Dickman, Vogelstein, Netto
UroSEEK detects urothelial cancer through genetic analyses of DNA extracted from cells in the urine.
In collaboration with Bert Vogelstein (Johns Hopkins) and George Netto (Univ. Alabama), we recently developed and patented a non-invasive approach for the early detection of cancers affecting the bladder and upper urinary tract (ureter and renal pelvis). This test, a so-called “liquid biopsy” known as UroSEEK, uses genetic analyses to detect urothelial cancer cells shed into the urine. UroSEEK incorporates assays for mutations in 11 genes and copy number changes on 39 chromosome arms. Among 56 patients with upper tract urothelial cancer, 75% tested positive by UroSEEK, including 79% of those with non-invasive tumors that are particularly difficult to detect. In contrast, only 10% of all upper tract urothelial cancer cases were identified by urine cytology, the current standard of care. Of 570 urine samples obtained from patients at risk for bladder cancer, UroSEEK was positive in 83% of patients who subsequently developed this cancer. Combined with cytology, UroSEEK detected 95% of patients who later developed bladder cancer.
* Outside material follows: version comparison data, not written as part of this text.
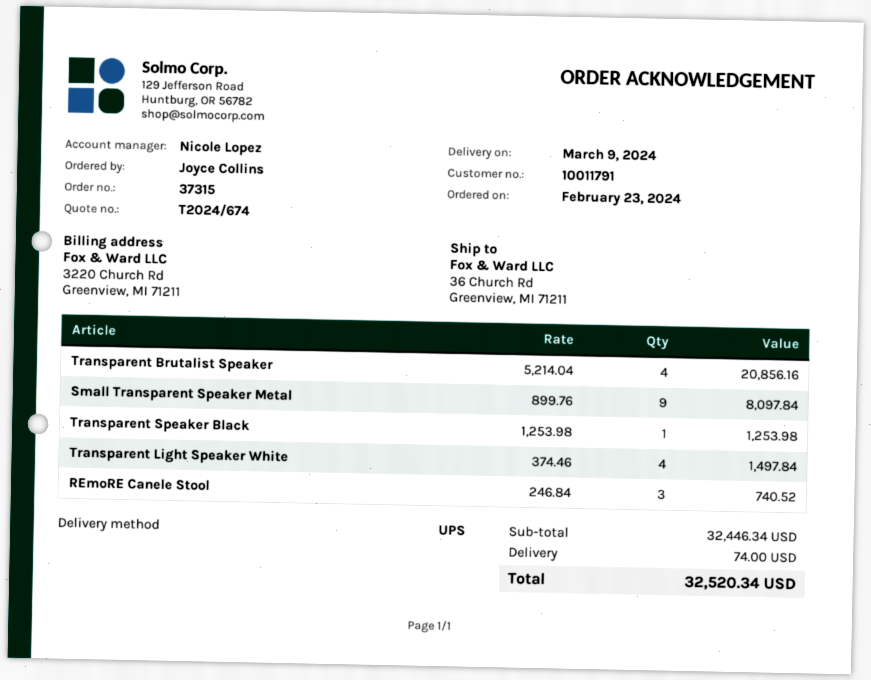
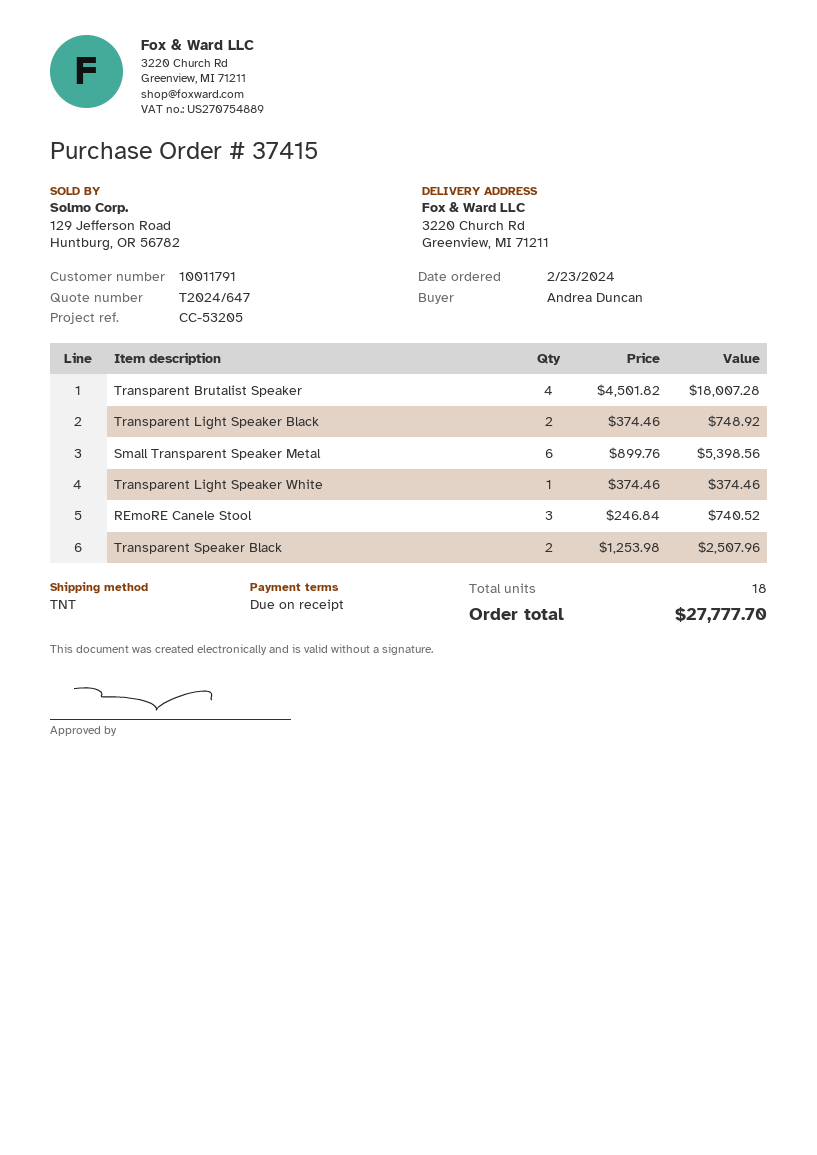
quote number: T2024/674 -> T2024/647
order number: 37315 -> 37415
ordered by: Joyce Collins -> Andrea Duncan
shipping method: UPS -> TNT
ship to: 36 Church Rd, Greenview, MI 71211 -> 3220 Church Rd, Greenview, MI 71211
Transparent Brutalist Speaker: 4 x 5214.04 = 20856.16 -> 4 x 4501.82 = 18007.28
Small Transparent Speaker Metal: 9 x 899.76 = 8097.84 -> 6 x 899.76 = 5398.56
Transparent Speaker Black: 1 x 1253.98 = 1253.98 -> 2 x 1253.98 = 2507.96
Transparent Light Speaker White: 4 x 374.46 = 1497.84 -> 1 x 374.46 = 374.46
Transparent Light Speaker Black: none -> 2 x 374.46 = 748.92
shipping: 74.00 -> none
total: 32520.34 -> 27777.70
The advantages of UroSEEK over cytology were particularly evident in low-grade bladder cancers; specifically UroSEEK detected 67% of these cases whereas cytology detected none. Importantly, UroSEEK detected DNA abnormalities in bladder cancer patients up to four years prior to clinical detection of recurrence.
These results establish a strong foundation for a novel, non-invasive test for urothelial cancer in urine. Early diagnosis provides the opportunity for early treatment, which may increase survival, and in some cases even cure the cancer, especially if found before the tumor has the opportunity to spread.